– Она… – весь трясясь и задыхаясь от гнева, указал граф на застывшею, словно статуя девушку. – Она… Напала на меня! Кровь пролила … Бунтовщица! Убийца!
Агафья и не попыталась сопротивляться, когда два крепких парня заломили ей руки за спину, заставив согнуться перед барином в три погибели.
– Собирайте всех дворовых! Кузнеца, пастуха, всех лакеев! Отдаю её вам, коль графа отвергнуть посмела! Пусть грех теперь замаливает. А вы задайте ей не жалеюче! Задайте так, как быки на пастбище корову бывает, все, все отлюбят! Так, чтоб до родного стойла с трудом дошла.
– Вот и стала ты теперь по закону моей, – тихо ухмыльнулся в ухо Степан, обдав запахом гнилых зубов.
Покорно, не сопротивляясь, Агафья дала вытащить себя во двор.
– Куды её? – спросил незнакомый светловолосый слуга.
– А вон, баня рядом видишь, – указал Степан. – Там и оприходуем злодейку. Ты беги, беги приказ графа выполняй. Собирай всех, а я её посторожу.
– Лады, – одну руку Агафьи отпустили из цепкого захвата, и она услышала, как торопливо удаляются шаги. Степан за волосы, за заплетённую с такой любовью и тщательностью косу потащил жертву в баню.
В бане было душно.
В бане было жарко.
В бане было тесно.
Вдоль стен стояли две простые скамейки, да весело горели дрова в печи.
– Первым-то буду всё-таки я у тебя, Агафья, – повалил девушку спиной на скамейку Степан. – Долго будешь меня вспоминать и жалеть, что всё время отказывала.
Внезапно девушка проснулась от дурного удушливого сна. Силы вернулись к ней. Обхватила руками Степана за спину и повалила набок, на деревянный пол вместе со скамейкой.
Вырвалась из цепких объятий, вскочила, схватила первое, что попалось под руку – совок и всунула в открытую дверь печи. Набрала полную гору горящих углей и швырнула, бросила с совка их все ярким метеоритным дождём в лицо Степана.
– Федьку я люблю, а меня никогда вы не получите! – закричала она громко и с надрывом и выскочила наружу.
Схватившись за лицо, покатился по полу, воя по-звериному Степан.

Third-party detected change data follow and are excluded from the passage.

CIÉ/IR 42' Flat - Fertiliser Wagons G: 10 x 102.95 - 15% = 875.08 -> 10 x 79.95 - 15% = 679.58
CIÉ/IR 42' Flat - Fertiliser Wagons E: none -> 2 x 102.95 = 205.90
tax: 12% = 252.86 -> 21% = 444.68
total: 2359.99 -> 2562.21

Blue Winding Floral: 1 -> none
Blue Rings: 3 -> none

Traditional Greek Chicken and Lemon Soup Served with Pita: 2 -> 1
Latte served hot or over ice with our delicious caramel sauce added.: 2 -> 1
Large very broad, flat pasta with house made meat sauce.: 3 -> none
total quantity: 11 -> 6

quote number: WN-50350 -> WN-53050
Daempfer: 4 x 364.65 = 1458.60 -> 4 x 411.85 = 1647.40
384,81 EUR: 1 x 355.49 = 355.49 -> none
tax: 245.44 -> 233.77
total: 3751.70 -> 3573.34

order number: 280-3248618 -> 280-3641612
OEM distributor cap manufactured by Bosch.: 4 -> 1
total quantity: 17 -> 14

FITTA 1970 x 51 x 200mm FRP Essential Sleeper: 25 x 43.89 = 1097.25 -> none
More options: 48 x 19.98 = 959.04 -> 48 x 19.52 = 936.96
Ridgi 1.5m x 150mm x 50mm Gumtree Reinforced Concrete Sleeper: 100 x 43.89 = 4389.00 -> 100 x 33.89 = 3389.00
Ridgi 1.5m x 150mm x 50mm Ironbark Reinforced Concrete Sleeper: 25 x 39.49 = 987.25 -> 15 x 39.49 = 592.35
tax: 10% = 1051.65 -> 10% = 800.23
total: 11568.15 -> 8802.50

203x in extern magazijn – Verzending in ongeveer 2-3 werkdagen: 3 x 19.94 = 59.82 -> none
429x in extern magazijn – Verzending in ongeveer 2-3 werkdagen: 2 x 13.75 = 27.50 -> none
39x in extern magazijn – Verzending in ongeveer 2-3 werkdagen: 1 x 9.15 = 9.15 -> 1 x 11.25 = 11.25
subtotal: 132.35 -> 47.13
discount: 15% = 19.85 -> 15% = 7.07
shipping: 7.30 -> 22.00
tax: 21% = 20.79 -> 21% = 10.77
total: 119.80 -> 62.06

Видимо, попали огненные снаряды ему точно в глаза, ослепили, выжгли их и лишили зрения.
Агафья выскочила из бани, оглянулась и, не заметив никого на дворе, схватила большое полено, перекатила под двери, напрочь их закупорив.
Не оглядываясь и уже не видя, как быстро зализал пламенем огонь высушенное дерево, как повалил дым из дверных щелей и маленького оконца, бросилась бегом что есть сил в сторону спасительного леса.
В одно мгновение запылала баня. И когда народ сбежался, полыхал сложенный из сосновых брёвнышек домик с забитыми паклей щелями вовсю, жаром не давая никому приблизиться. Не помогали принесённые вёдра с водой. Сквозь шум и гомон, треск горевшего дерева нет-нет, да прорывались изнутри нечеловеческие вопли заживо горевшего Степана.
Среди растерянных и огорошенных дворовых бушевал граф Воронцов:
– Бунтовщица! Убийца! Огонь пустила, человека сожгла! Собак сюда, егерей с ружьями, да бегом за ней! Живую взять. Живую ко мне привести!
Прав был граф. Не осталось шансов у Степана. Совершенно ослепший и с каждым мгновением обгоравший всё больше и больше от жадно лизавшего бока, ноги и голову пламени он сначала безуспешно пытался выбить дверь, чем только дал время огню разгореться побольше. А потом с воем и криком на коленях пополз к баку с водой, принялся зачёрпывать ковшом воду и лить её на себя, плескать наугад да не впопад по сторонам. Цеплялся за жизнь до тех пор пока пламя не сожрало верного графского слугу.
А Агафья бежала, бежала, бежала как можно быстрее так, как и в детстве, девчонкой никогда не бегала. Бежала прочь от родной деревни, прочь от людей. В сторону такой знакомой и близкой берёзовой рощи, в которой знала, где можно надёжно укрыться. Всё ближе и ближе были с каждым шагом родимые берёзки, да ещё быстрее нагонял за спиной лай собачий и разгневанные человеческие голоса.